Note the line containing "column team_season_op_passes_pg |"; from it through the last line below, give only those lines again, exactly, both ends included, skipping pictures.

[Opening RECORDS TO USE section]

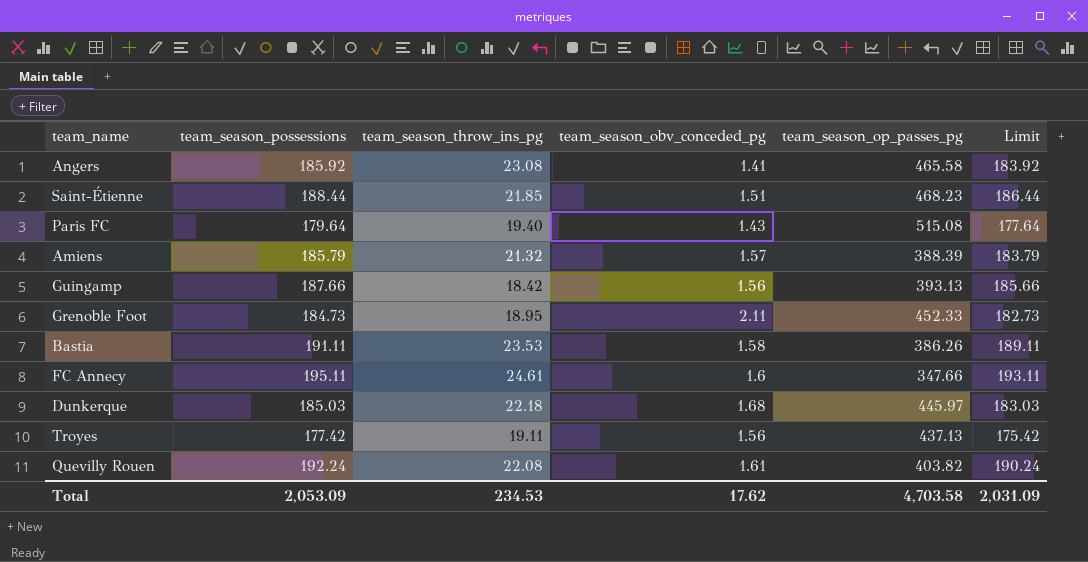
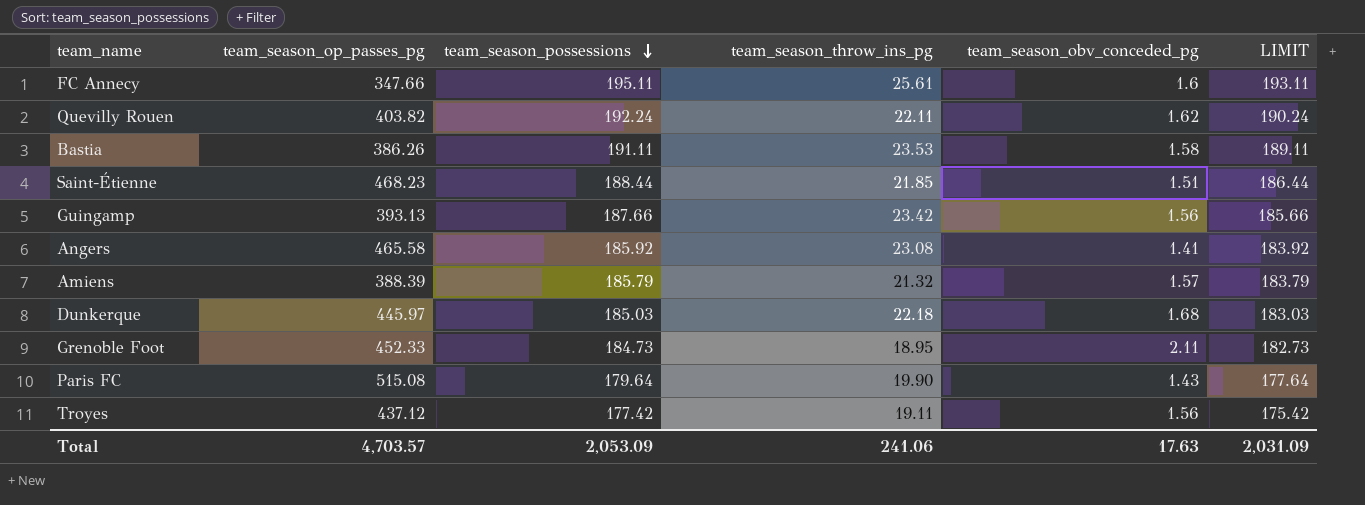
row order: none -> team_season_possessions descending
column team_season_op_passes_pg | position: 5 -> 2
column name: Limit -> LIMIT
FC Annecy | team_season_throw_ins_pg: 24.61 -> 25.61
Quevilly Rouen | team_season_throw_ins_pg: 22.08 -> 22.11
Quevilly Rouen | team_season_obv_conceded_pg: 1.61 -> 1.62
Guingamp | team_season_throw_ins_pg: 18.42 -> 23.42
Paris FC | team_season_throw_ins_pg: 19.40 -> 19.90
Troyes | team_season_op_passes_pg: 437.13 -> 437.12
Total | team_season_op_passes_pg: 4,703.58 -> 4,703.57
Total | team_season_throw_ins_pg: 234.53 -> 241.06
Total | team_season_obv_conceded_pg: 17.62 -> 17.63

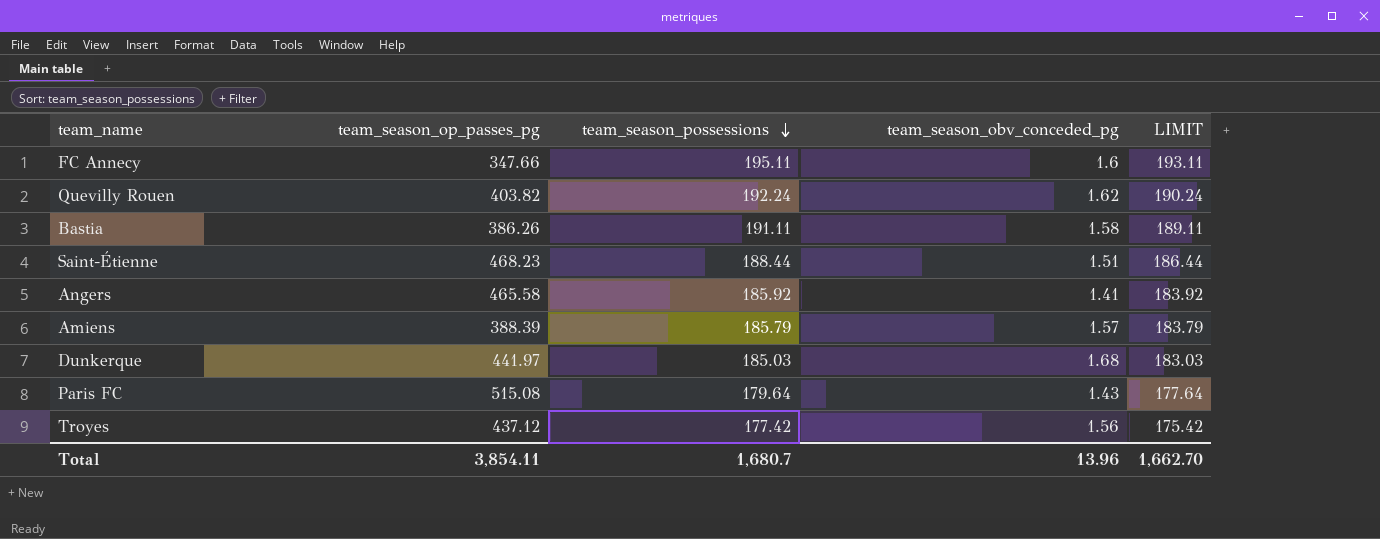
column team_season_throw_ins_pg | position: 4 -> none
row Guingamp: 393.13 | 187.66 | 23.42 | 1.56 | 185.66 -> none
row Grenoble Foot: 452.33 | 184.73 | 18.95 | 2.11 | 182.73 -> none
Dunkerque | team_season_op_passes_pg: 445.97 -> 441.97
Total | team_season_op_passes_pg: 4,703.57 -> 3,854.11
Total | team_season_possessions: 2,053.09 -> 1,680.7
Total | team_season_obv_conceded_pg: 17.63 -> 13.96
Total | LIMIT: 2,031.09 -> 1,662.70

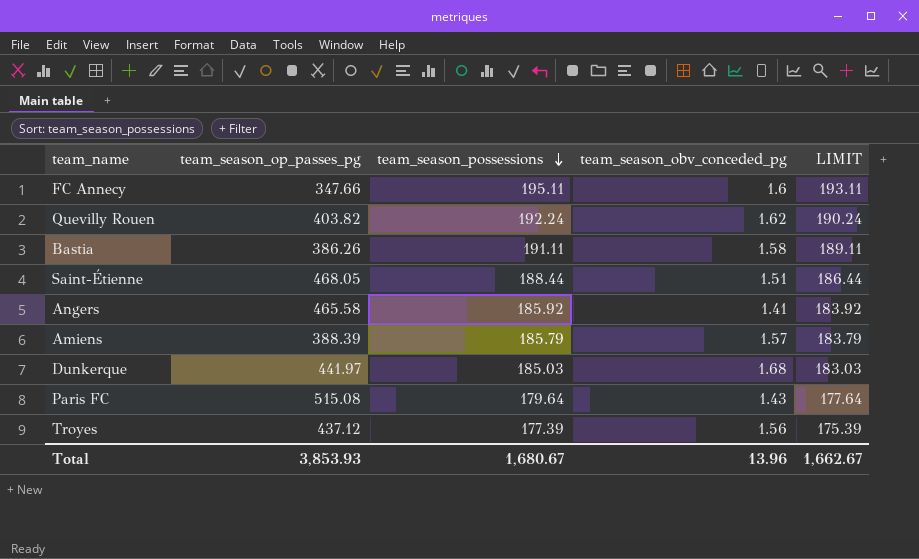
Saint-Étienne | team_season_op_passes_pg: 468.23 -> 468.05
Troyes | team_season_possessions: 177.42 -> 177.39
Troyes | LIMIT: 175.42 -> 175.39
Total | team_season_op_passes_pg: 3,854.11 -> 3,853.93
Total | team_season_possessions: 1,680.7 -> 1,680.67
Total | LIMIT: 1,662.70 -> 1,662.67

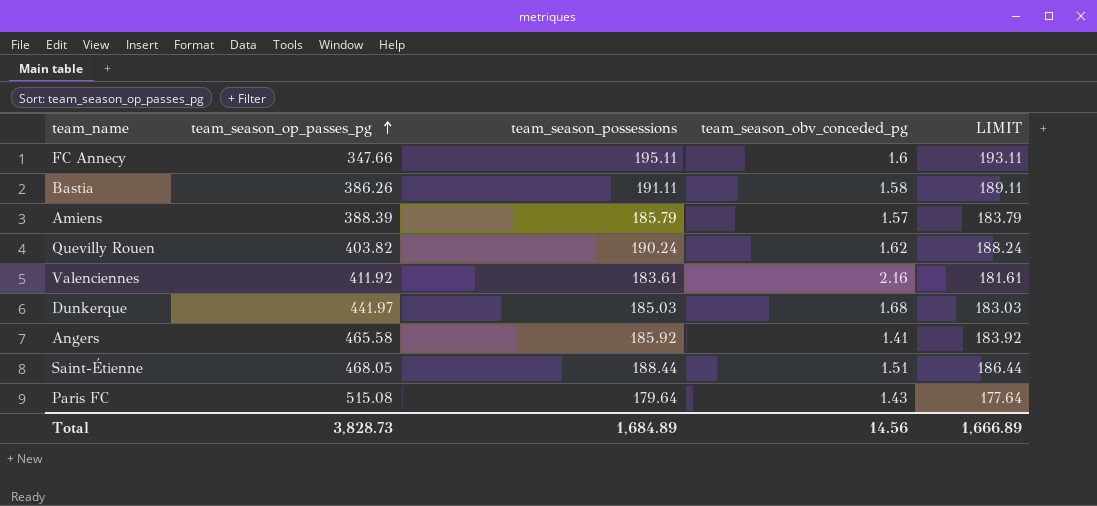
row order: team_season_possessions descending -> team_season_op_passes_pg ascending
row Troyes: 437.12 | 177.39 | 1.56 | 175.39 -> none
Quevilly Rouen | team_season_possessions: 192.24 -> 190.24
Quevilly Rouen | LIMIT: 190.24 -> 188.24
row Valenciennes: none -> 411.92 | 183.61 | 2.16 | 181.61
Total | team_season_op_passes_pg: 3,853.93 -> 3,828.73
Total | team_season_possessions: 1,680.67 -> 1,684.89
Total | team_season_obv_conceded_pg: 13.96 -> 14.56
Total | LIMIT: 1,662.67 -> 1,666.89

[Closing RECORDS TO USE section]

SOLVED EXERCISE:
column team_season_op_passes_pg | position: 5 -> 2
column name: Limit -> LIMIT
FC Annecy | team_season_throw_ins_pg: 24.61 -> 25.61
Quevilly Rouen | team_season_throw_ins_pg: 22.08 -> 22.11
Quevilly Rouen | team_season_obv_conceded_pg: 1.61 -> 1.62
Guingamp | team_season_throw_ins_pg: 18.42 -> 23.42
Paris FC | team_season_throw_ins_pg: 19.40 -> 19.90
Troyes | team_season_op_passes_pg: 437.13 -> 437.12
Total | team_season_op_passes_pg: 4,703.58 -> 4,703.57
Total | team_season_throw_ins_pg: 234.53 -> 241.06
Total | team_season_obv_conceded_pg: 17.62 -> 17.63

column team_season_throw_ins_pg | position: 4 -> none
row Guingamp: 393.13 | 187.66 | 23.42 | 1.56 | 185.66 -> none
row Grenoble Foot: 452.33 | 184.73 | 18.95 | 2.11 | 182.73 -> none
Dunkerque | team_season_op_passes_pg: 445.97 -> 441.97
Total | team_season_op_passes_pg: 4,703.57 -> 3,854.11
Total | team_season_possessions: 2,053.09 -> 1,680.7
Total | team_season_obv_conceded_pg: 17.63 -> 13.96
Total | LIMIT: 2,031.09 -> 1,662.70

Saint-Étienne | team_season_op_passes_pg: 468.23 -> 468.05
Troyes | team_season_possessions: 177.42 -> 177.39
Troyes | LIMIT: 175.42 -> 175.39
Total | team_season_op_passes_pg: 3,854.11 -> 3,853.93
Total | team_season_possessions: 1,680.7 -> 1,680.67
Total | LIMIT: 1,662.70 -> 1,662.67

row order: team_season_possessions descending -> team_season_op_passes_pg ascending
row Troyes: 437.12 | 177.39 | 1.56 | 175.39 -> none
Quevilly Rouen | team_season_possessions: 192.24 -> 190.24
Quevilly Rouen | LIMIT: 190.24 -> 188.24
row Valenciennes: none -> 411.92 | 183.61 | 2.16 | 181.61
Total | team_season_op_passes_pg: 3,853.93 -> 3,828.73
Total | team_season_possessions: 1,680.67 -> 1,684.89
Total | team_season_obv_conceded_pg: 13.96 -> 14.56
Total | LIMIT: 1,662.67 -> 1,666.89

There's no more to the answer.